> [Task directions] Taking the data below line by line, count those that include the word "signup" and report the number alone.

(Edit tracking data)
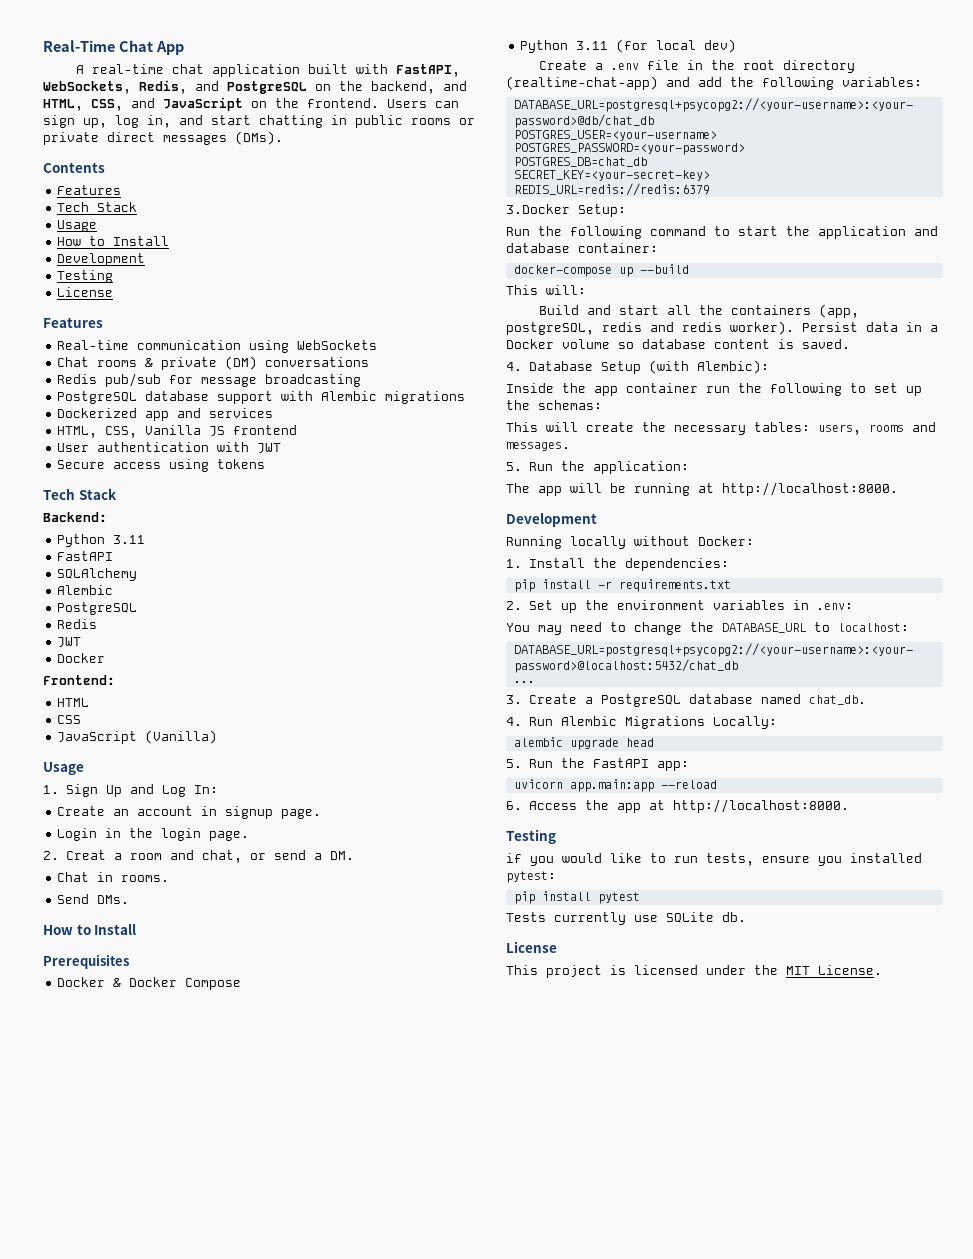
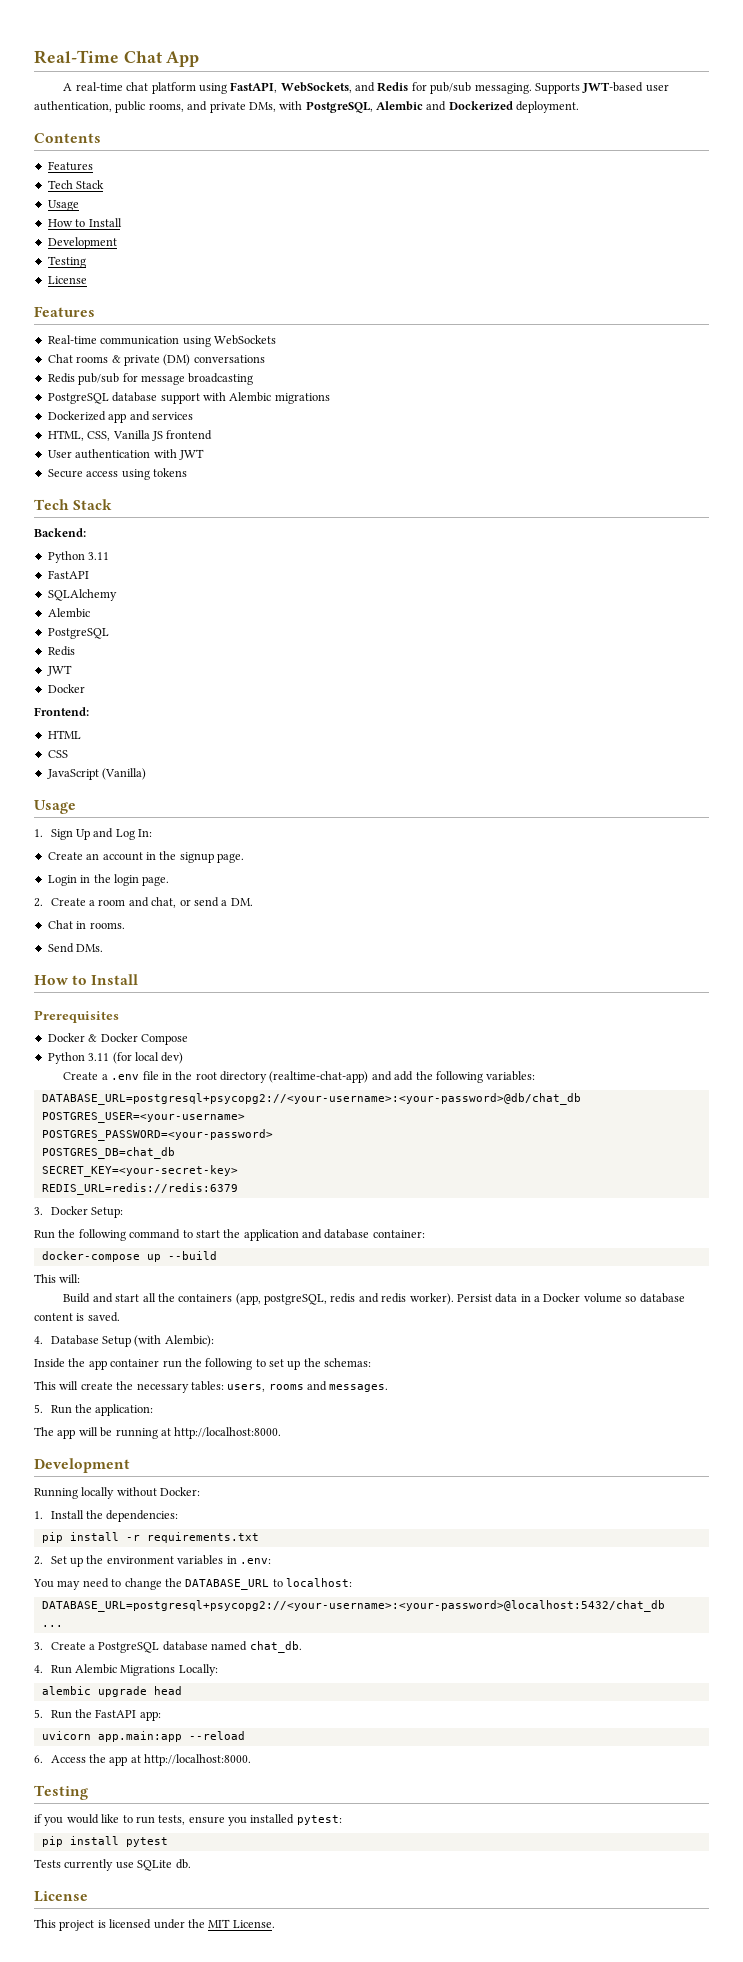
- A real-time chat application built with FastAPI, WebSockets, Redis, and PostgreSQL on the backend, and HTML, CSS, and JavaScript on the frontend. Users can sign up, log in, and start chatting in public rooms or private direct messages (DMs).
+ A real-time chat platform using FastAPI, WebSockets, and Redis for pub/sub messaging. Supports JWT-based user authentication, public rooms, and private DMs, with PostgreSQL, Alembic and Dockerized deployment.
- Create an account in signup page.
+ Create an account in the signup page.
- 2. Creat a room and chat, or send a DM.
+ 2. Create a room and chat, or send a DM.
- 3.Docker Setup:
+ 3. Docker Setup:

> [Response area] 2